Suami pedangdut Boiyen, Rully Anggi Akbar (RAA), dilaporkan ke Polda Metro Jaya atas dugaan penipuan dan penggelapan dana investasi. Nilai investasi yang diduga digelapkan mencapai Rp 300 juta, yang disalurkan melalui usaha kuliner.
Laporan ini diajukan oleh seorang investor bernama Rio, yang didampingi kuasa hukumnya, Surya Ramdani. Laporan tersebut diterima Sentra Pelayanan Kepolisian Terpadu (SPKT) Polda Metro Jaya pada Selasa (6/1/2026).
Surya Ramdani menjelaskan bahwa kliennya, Rio, awalnya menerima keuntungan investasi sesuai perjanjian. Namun, pembayaran keuntungan tersebut tidak konsisten dan akhirnya terhenti. “Untuk keuntungan yang telah diberikan di awal itu adalah komitmen awal yang telah disampaikan oleh pihak RAA dan klien kami telah menerimanya. Namun hal itu tidak sesuai dengan isi perjanjian. Seharusnya keuntungan dibayarkan setiap bulan, tetapi terhenti pada Januari 2024,” ujar Surya di Polda Metro Jaya, Selasa (6/1/2026).

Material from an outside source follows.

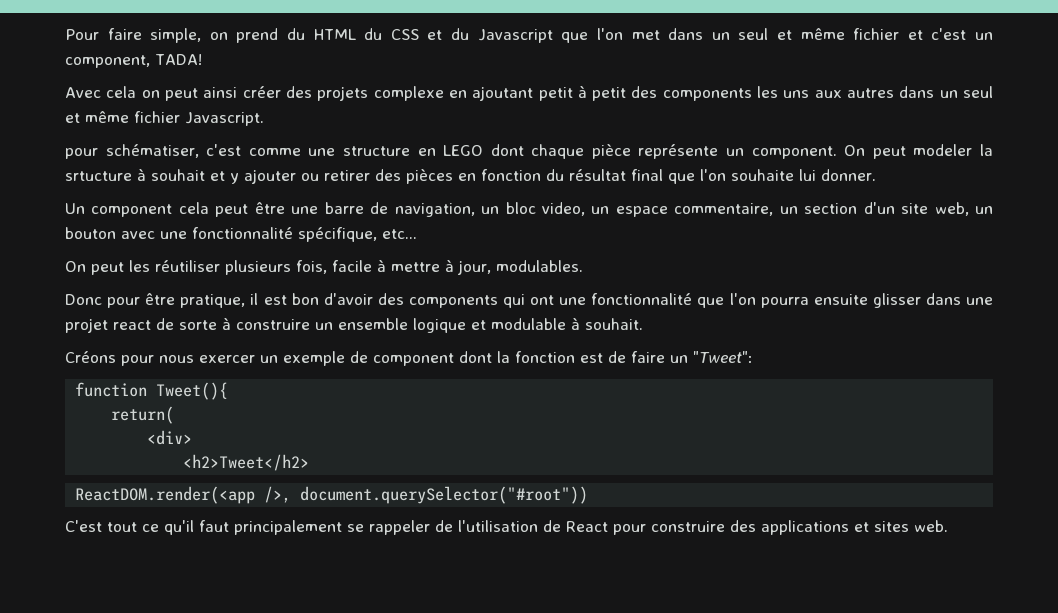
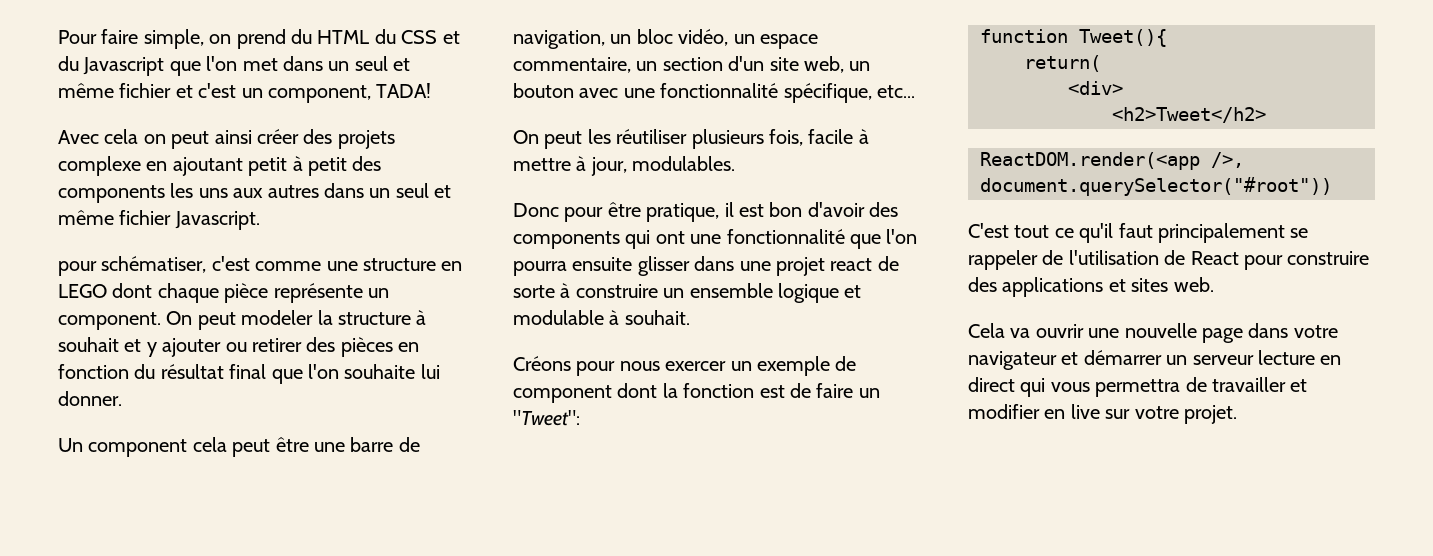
- On peut modeler la srtucture à souhait et y ajouter ou retirer des pièces en fonction du résultat final que l'on souhaite lui donner.
+ On peut modeler la structure à souhait et y ajouter ou retirer des pièces en fonction du résultat final que l'on souhaite lui donner.
- Un component cela peut être une barre de navigation, un bloc video, un espace commentaire, un section d'un site web, un bouton avec une fonctionnalité spécifique, etc...
+ Un component cela peut être une barre de navigation, un bloc vidéo, un espace commentaire, un section d'un site web, un bouton avec une fonctionnalité spécifique, etc...
+ Cela va ouvrir une nouvelle page dans votre navigateur et démarrer un serveur lecture en direct qui vous permettra de travailler et modifier en live sur votre projet.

Menurut Surya, keuntungan yang dijanjikan kepada Rio minimal Rp 6 juta per bulan. Namun, pembayaran yang terealisasi hanya sebanyak empat kali. “Minimal Rp 6 juta per bulan, dan itu hanya dibayarkan empat kali,” ungkapnya.
Perjanjian investasi tersebut seharusnya berlangsung hingga tahun 2025. Sejak pembayaran keuntungan terhenti, komunikasi antara pelapor dan terlapor juga macet. “Sejauh ini belum ada komunikasi lagi dengan RAA sejak Oktober tahun lalu,” kata Rio.
Rio mengaku awalnya yakin berinvestasi karena sudah mengenal RAA sebelumnya dan terkesan dengan sikapnya yang sopan. “Sebelum perjanjian ini kami sudah saling mengenal dan berkomunikasi. Orangnya sopan,” tutur Rio.
Ibu Rio, Marlyn, menambahkan bahwa latar belakang RAA yang disebut sebagai dosen di sebuah sekolah tinggi juga menjadi faktor kepercayaan keluarga. “Kelihatannya dosen, di sekolah tinggi. Harusnya berakhlak,” katanya.
Marlyn juga sempat mendatangi lokasi usaha kuliner milik RAA pada Juli 2025 dan mendapati tempat tersebut ramai pengunjung. “Bulan Juli kemarin masih ke sana, ramai, lumayan,” ujarnya.
Terkait dugaan penggunaan dana investasi untuk keperluan pribadi, termasuk pernikahan mewah, Rio enggan berspekulasi. “Itu saya rasa terlalu jauh,” ucap Rio. Namun, Marlyn menimpali, “Pestanya besar, ada mahar, masa enggak bayar utang.”
Atas dugaan penipuan dan penggelapan dana, RAA terancam hukuman maksimal empat tahun penjara sesuai pasal yang disangkakan. Polisi telah menerbitkan Surat Tanda Terima Laporan Polisi (STTLP) dengan nomor STTLP/B/109/I/2025/SPKT/POLDA METRO JAYA.